A Measurement Paradox Revealed by Learning Scores
Economics instructors often administer a multiple-choice (MC) test to students in their principles of economics courses as part of a course assessment (Walstad & Miller, 2016; Watts & Schaur, 2011). 3 Student responses to each MC item are scored as correct or incorrect and then the correct item scores are summed to create a total test score for each student. This scoring process, however, creates a measurement paradox. It arises because students with the same total score may have different sets of correct responses to the test items. Although from a total score perspective, the learning outcome of students with the same score is the same, the total score masks individual differences in the learning progression of students. The differences are revealed with four learning scores extracted from the correct and incorrect item responses when a MC test is administered as a pretest and a posttest (Walstad & Wagner, 2016). 4
Learning Scores Defined.
The other two response patterns provide information about what students apparently did not learn or understand. With the third pattern, students give correct answers to items on the pretest but then give incorrect answers on the posttest. It indicates a possible loss in understanding from pretest to posttest, so in contrast to previously described PL and RL outcomes, it suggests negative learning (NL). The fourth pattern shows items with incorrect pretest and posttest responses, and accordingly is labeled zero learning (ZL).

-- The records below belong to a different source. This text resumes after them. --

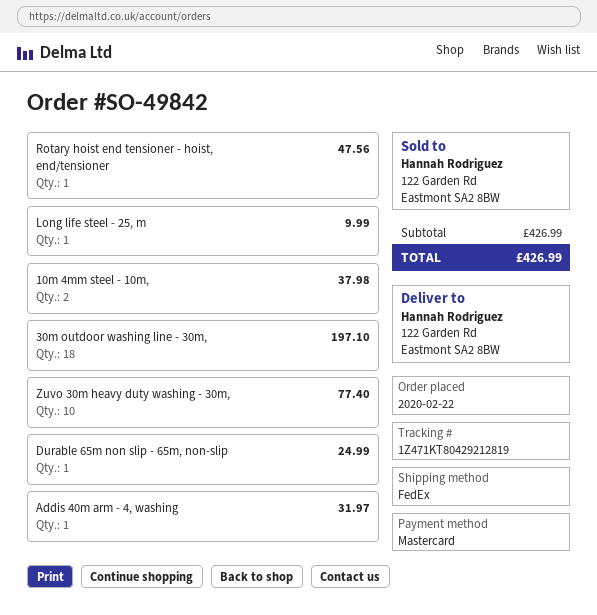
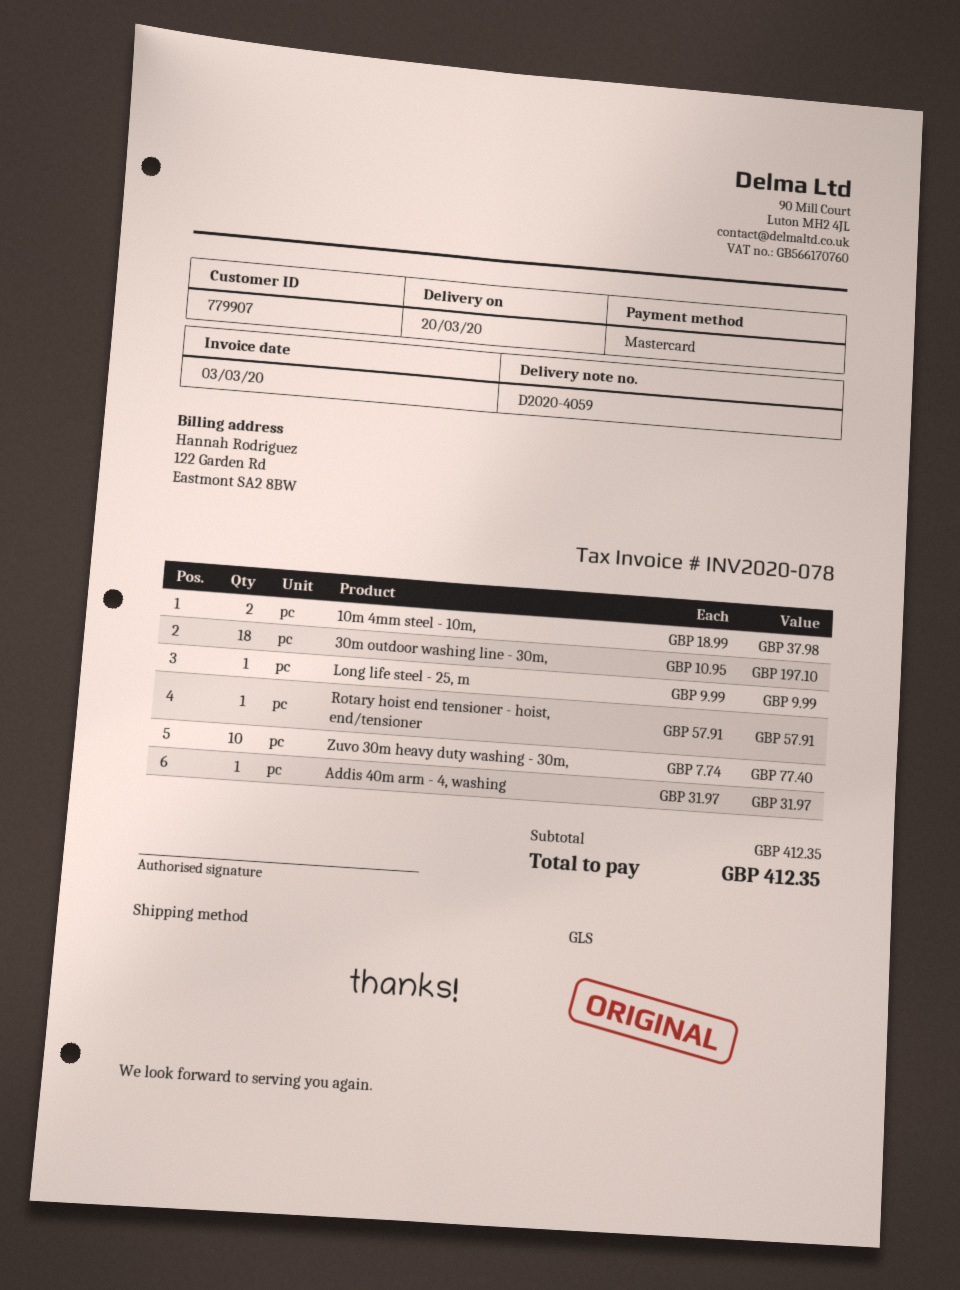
shipping method: FedEx -> GLS
Rotary hoist end tensioner - hoist, end/tensioner: 1 for 47.56 -> 1 for 57.91
Durable 65m non slip - 65m, non-slip: 1 for 24.99 -> none
subtotal: 426.99 -> 412.35
total: 426.99 -> 412.35

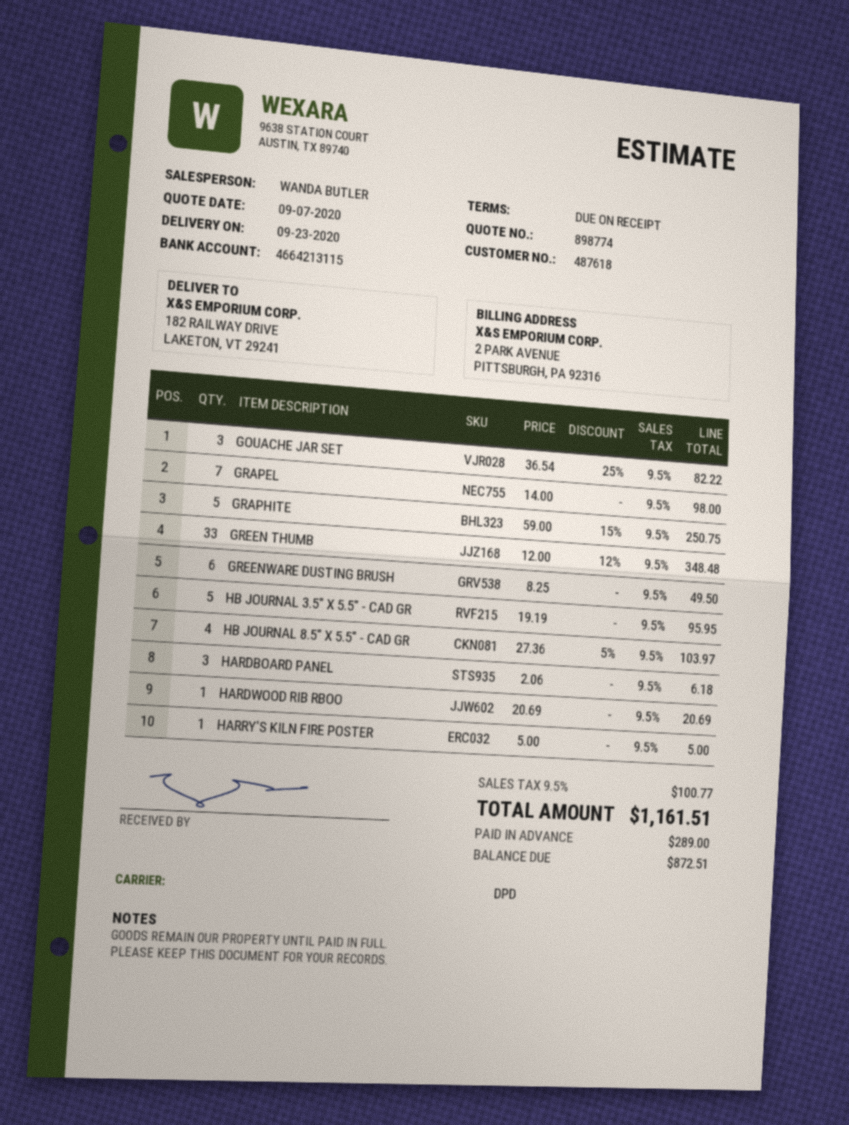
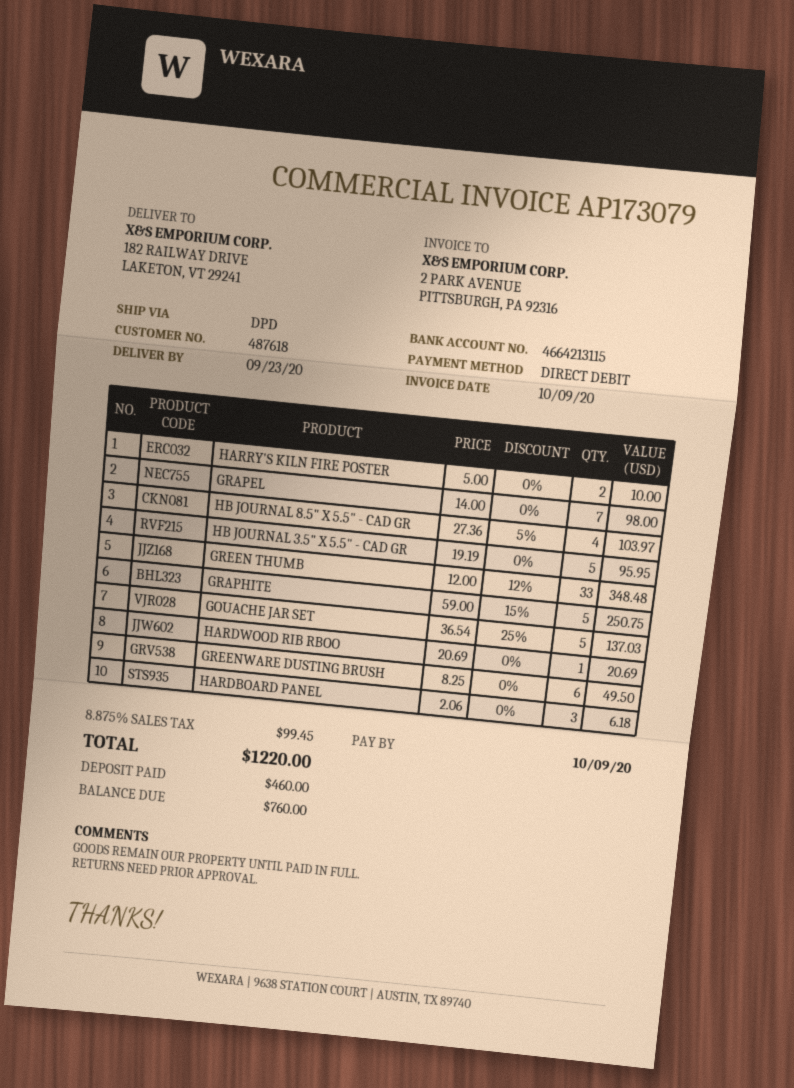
GOUACHE JAR SET: 3 x 36.54 - 25% = 82.22 -> 5 x 36.54 - 25% = 137.03
HARRY'S KILN FIRE POSTER: 1 x 5.00 = 5.00 -> 2 x 5.00 = 10.00
tax: 9.5% = 100.77 -> 8.875% = 99.45
total: 1161.51 -> 1220.00
deposit: 289.00 -> 460.00
balance: 872.51 -> 760.00

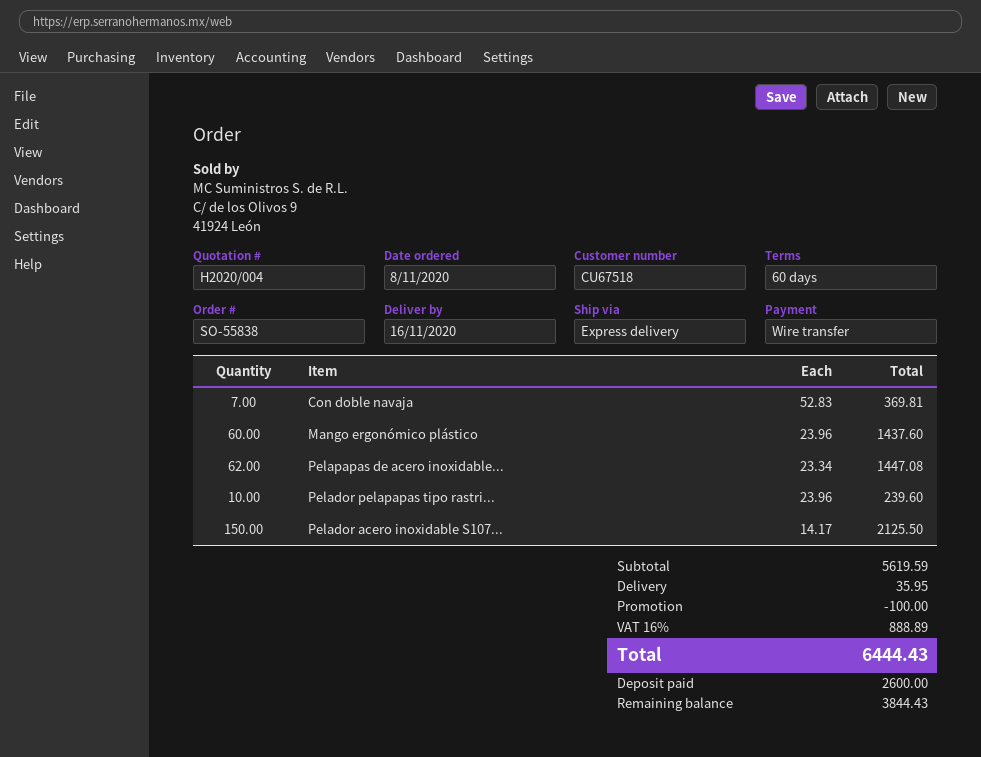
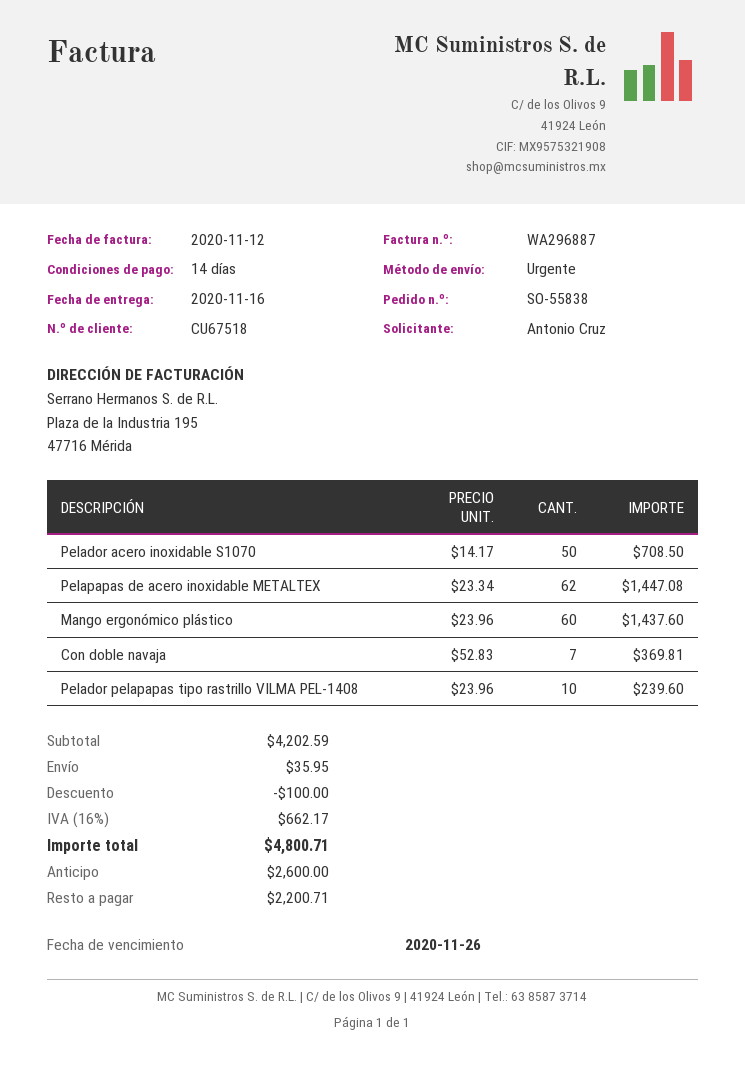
payment terms: 60 days -> 14 days
Pelador acero inoxidable S107...: 150 x 14.17 = 2125.50 -> 50 x 14.17 = 708.50
subtotal: 5619.59 -> 4202.59
tax: 16% = 888.89 -> 16% = 662.17
total: 6444.43 -> 4800.71
balance: 3844.43 -> 2200.71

The four response patterns for items can be used to construct four learning scores (PL, RL, NL, and ZL) for each student by assigning a 1 for a correct response or a 0 for an incorrect response to the same items on the pretest and posttest and then summing the scores across all test items. This disaggregation of the total test score creates a set of PL, RL, NL, and ZL scores that represent different pathways of students’ learning over time related to the test item content. 5
Relationship Between Total Test Scores and Learning Scores.
The learning scores show trade-offs for assessing learning progression. The total number of test items equals the scores for PL + RL + NL + ZL. This additive relationship means that each one affects the others. For the posttest, the number correct is PL + RL and the number incorrect is NL + ZL. For any given level of NL + ZL, a larger RL means less PL and vice versa. A similar trade-off is evident in the pretest, but in this case, the number correct is RL + NL and the number incorrect is PL + ZL. For any given level of PL + ZL, the more RL, the less NL and vice versa.
In general, what the relationships show is that both RL and ZL will have a major influence on the amount of PL shown by students at the posttest. 6 If RL is extremely high as a percentage of all test items, the test is too easy as students give correct answers to most items on the posttest and pretest. By contrast, if ZL is extremely high as a percentage of all test items, the test is too hard as students give incorrect answers to most items on the posttest and pretest. PL falls between these extremes as incorrect answers are given on the pretest, but correct answers are given on the posttest. Thus, for a test to show higher levels of PL requires more moderate levels of RL and ZL.
Learning score analysis also reveals a major problem with using a difference score (PL – NL). It requires an assumption that the two learning scores (PL and NL) are the same constructs with opposite meanings. NL, however, might be more affected by motivation, guessing, or other measurement issues such as confusing test items. PL alone can serve as a better indicator of the improvement in student understanding as it is not confounded by the subtraction of NL. Thus, it is better practice to consider each learning score separately and not manipulate them to create a total score with questionable interpretations. 7
A Practical Example: A Re-take Exam
The pedagogical uses for learning scores are numerous and the analysis is relatively easy to conduct as explained with the following example. In a principles of economics course, a MC exam was administered to students to assess their understanding of economic concepts at the completion of each of the three units taught in spring 2020. At the end of the semester, students had the option to re-take one unit exam that had been administered during the semester. A higher score on the re-take exam would replace the score on the unit exam in the calculation of student grades. Students who chose to do a re-take exam were typically ones who showed poorer understanding of course content on the unit exam and would likely benefit most from a second chance to show economic understanding with a re-take exam.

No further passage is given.